After a time Ruthe felt impressed to whisper to Mrs. O'Brien, "Do you feel God loves you? Specifically you?"

The tweed shoulders grew quieter and a muffled answer agreed. "Yes, God loves us all."

"Since He is perfectly holy, do you think He might ever make a mistake and let a sickness or death slip by Him to a person, and then say, 'Oops. Didn't mean that to happen!'?"

Sniffling into her ruffled wrist, Mrs. O'Brien raised her head and dried her eyes. "No. He's got to be reliable, or He is not worth calling God. Or regarding as one. But-"

"Exactly." Ruthe warmed up. "If we understood everything we could run for His office. We need to trust Him and see His view on things. Sometimes He tells people - in fact, the Bible teaches that He always warned people and told them what He was doing, especially if they were His followers."

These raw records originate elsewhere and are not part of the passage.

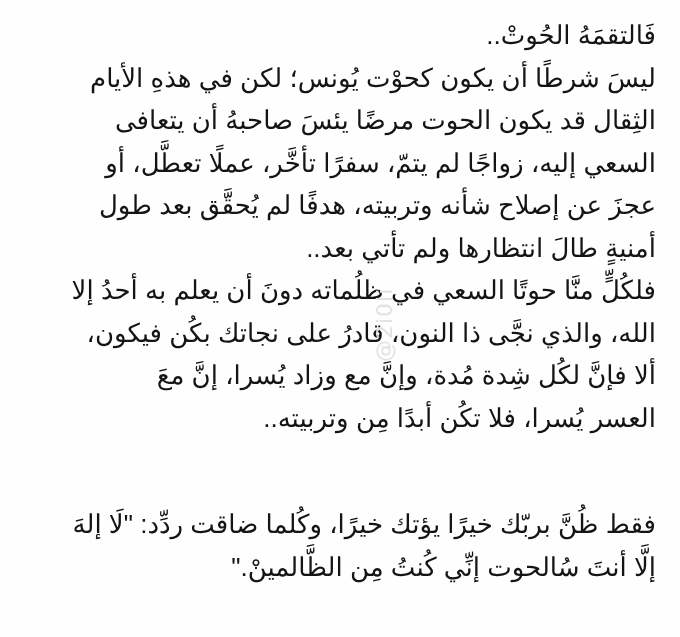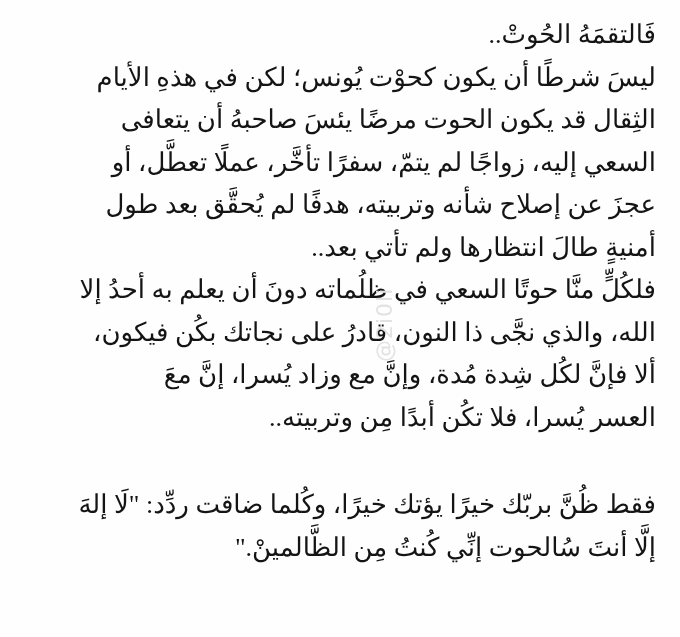--- a/index.html
+++ b/index.html
@@ -30,7 +30,7 @@
     font-size: 26px;
     line-height: 42.5px;
     color: #141414;
-    font-family: Liberation Serif, serif;
+    font-family: Liberation Sans, sans-serif;
   }
   .para-gap {
     margin-top: 45px;

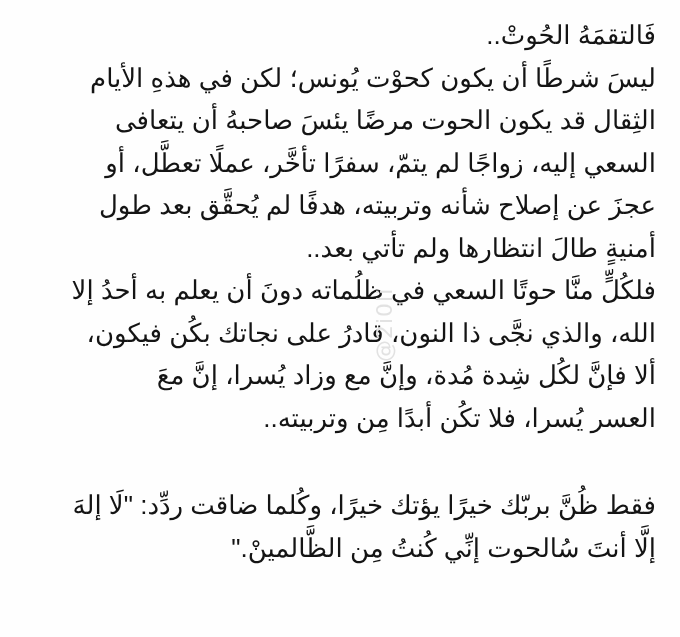--- a/index.html
+++ b/index.html
@@ -33,7 +33,7 @@
     font-family: Liberation Sans, sans-serif;
   }
   .para-gap {
-    margin-top: 45px;
+    margin-top: 64px;
   }
   .watermark {
     position: absolute;

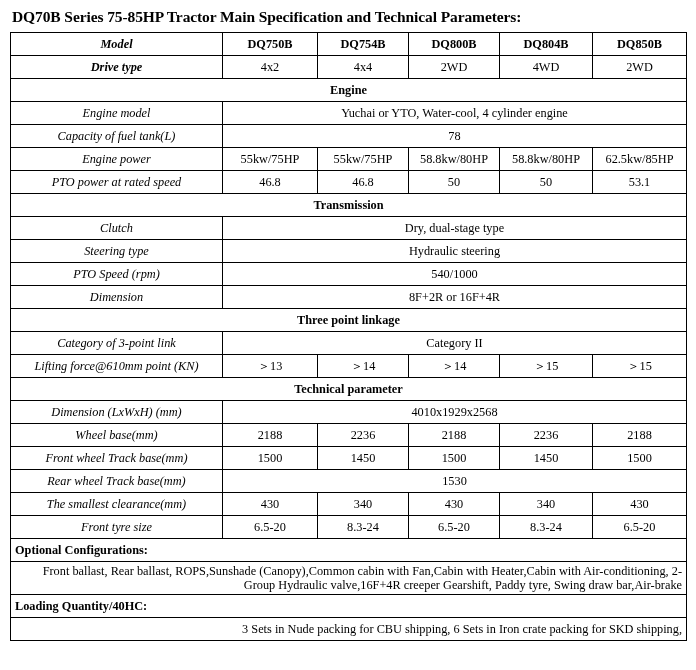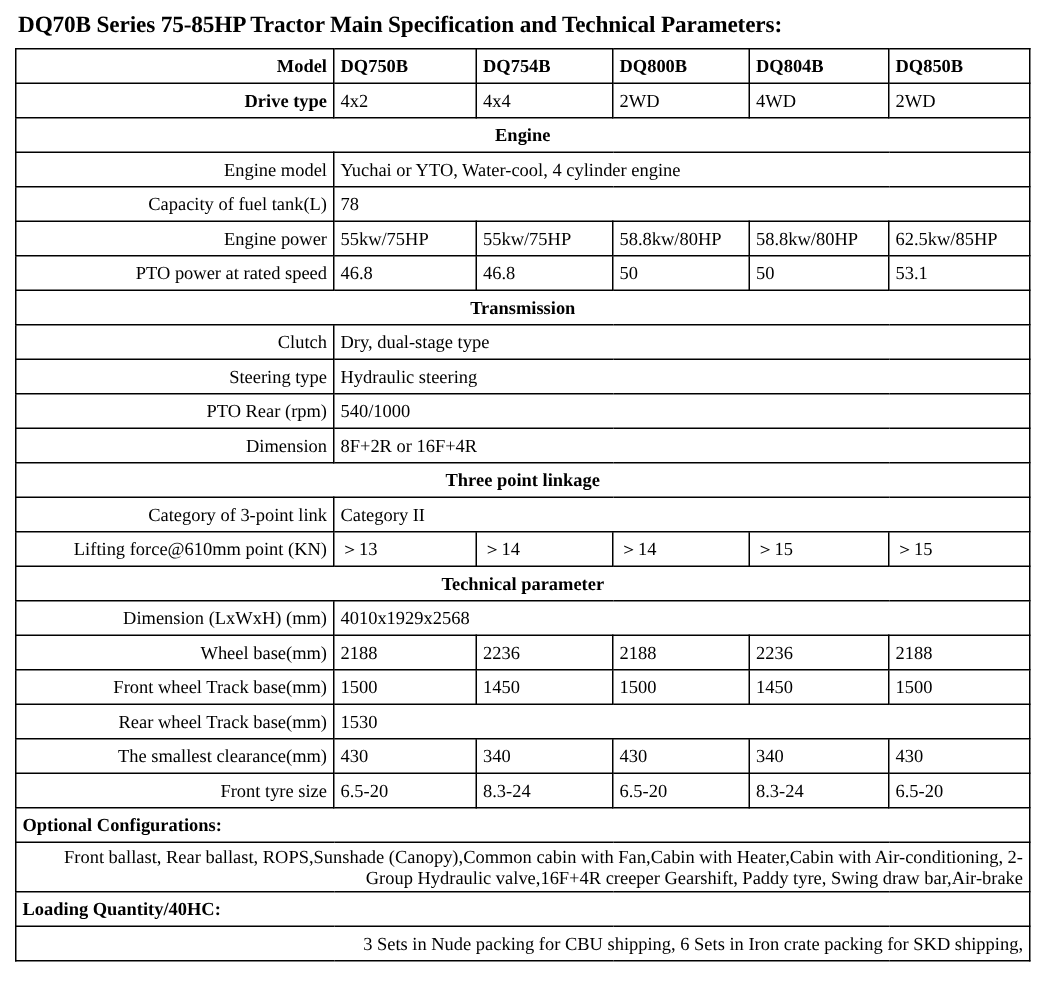--- a/index.html
+++ b/index.html
@@ -42,8 +42,9 @@
     line-height: 1.15;
   }
   .lbl {
-    text-align: right;
-    padding-left: 5px;
+    text-align: center;
+    padding-left: 5px;
+    font-style: italic;
   }
   .ctr {
     text-align: left;

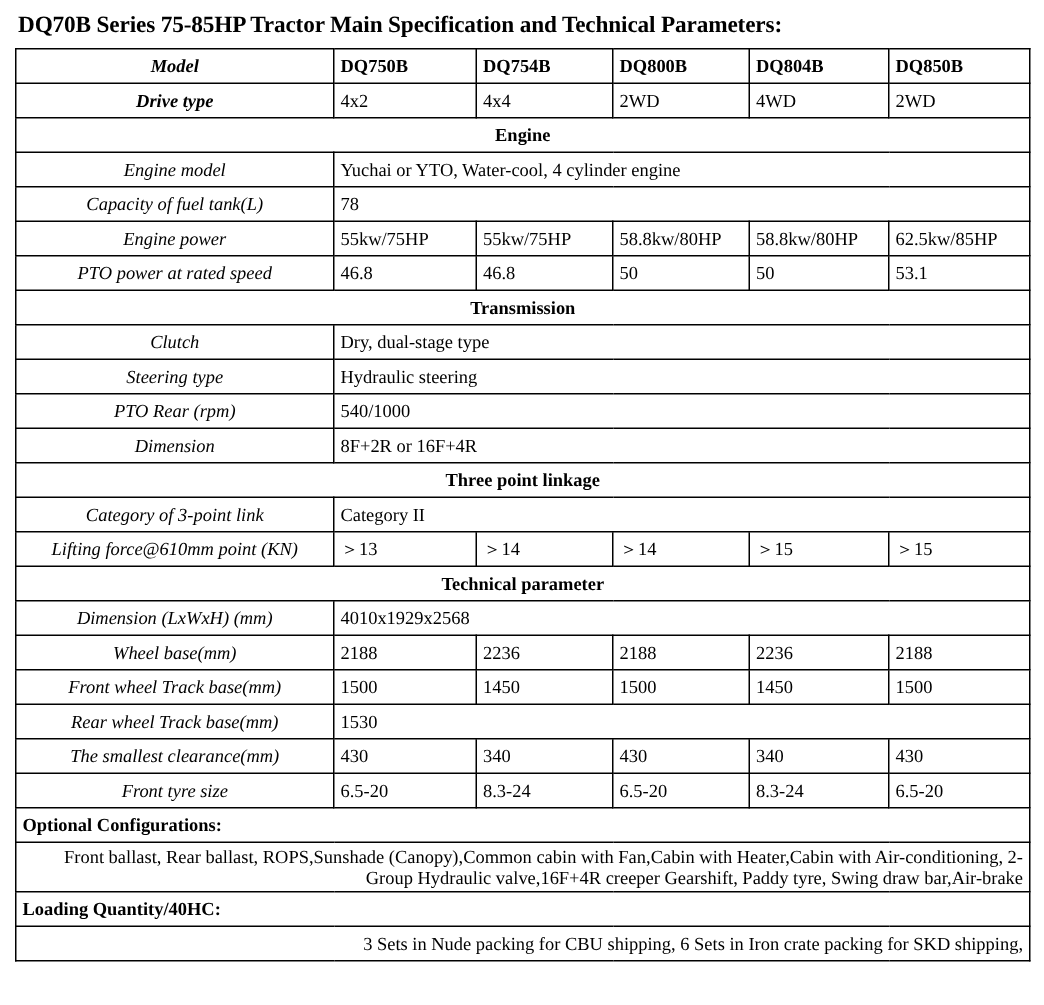--- a/index.html
+++ b/index.html
@@ -47,7 +47,7 @@
     font-style: italic;
   }
   .ctr {
-    text-align: left;
+    text-align: center;
     margin-left: 12px;
   }
   .hdr {

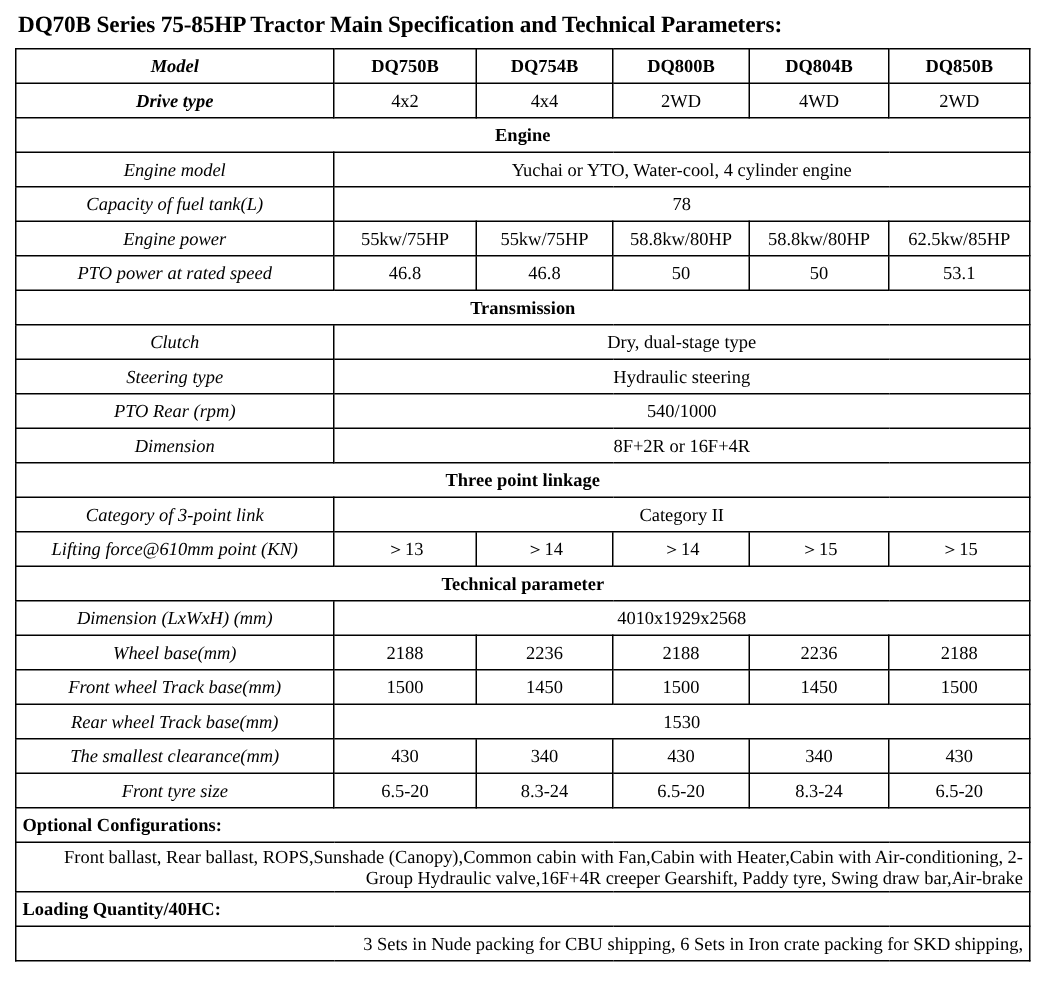--- a/index.html
+++ b/index.html
@@ -151,7 +151,7 @@
         <td class="ctr" colspan="5">Hydraulic steering</td>
       </tr>
       <tr>
-        <td class="lbl">PTO Rear (rpm)</td>
+        <td class="lbl">PTO Speed (rpm)</td>
         <td class="ctr" colspan="5">540/1000</td>
       </tr>
       <tr>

"I wish I could ask Him about so many things!" she interrupted. "Muriel sa-id you- you talk with Him personally."

Ruthe's favourite subject. She was so relieved that prayer was the key to helping this woman. They knelt then on the ivory broadloom and she had taught Mrs. O'Brien to pray in her own frank and intimate way. They took turns for half an hour. Then the city woman began to believe that God had heard her, and that He felt very tenderly towards her.

"Oh Ruthe!" she beamed. "He says He loves me! He's even willing to forgive me for being unfaithful to Ian. An-an the reason He let these things happen - was so I could end my long search for Him. It's just as if He's kneeling here on the other side of me. I just know I've met Him at last!"

That was when Muriel came in. Mrs. O'Brien was all over her daughter, excitedly telling of her encounter with God. Next both of them were handling Ruthe with hugs and kisses. She felt embarrassed and tried to leave for work, but they were loath to let her go.

Floating on secret clouds, Ruthe had made two more visits since. One in the hospital just after a hasty hysterectomy was performed, but Mrs. O'Brien's surgeon had found her bladder and lower bowels perforated and filled with cancer too. The specialist offered no hope and let her go home when she insisted she meant to die in her own bed. The other visit, at their home, had given Ruthe a passing glance at Muriel's brother, Ross, but not the rest of the family.

Ross was eighteen, and like Ruthe, graduating from high school. His class ceremonies were to come at the end of June. He was red haired like his mother and sister Muriel, and Ruthe was warned that he considered himself a captivating ladies' man.

Cathy, seventeen, was described by her mother and sister as a well-proportioned blonde looking twenty-seven; a jet-set party animal. Until that other Friday night, fifteen-year old Muriel had envied her sister's many adoring boyfriends who bet each other for turns at dates with Cathy.

Keith, three years younger than Muriel, was more like her, though blond like Cathy. "He's creative and brave," Muriel had explained. A few twelve-year old boys tagged after her brother into whatever projects he thought up. His mother felt he was hiding his real brains because of peer pressure.

It usually took Ruthe thirty-five minutes to make the trip into the city, but this night she arrived in twenty-five as she turned in at the curved driveway and stopped before the brick two-story house.

Muriel was in the doorway. "Oh Ruthe! What are we going to do?" she cried, running around the car front and directly into her friend with arms outstretched.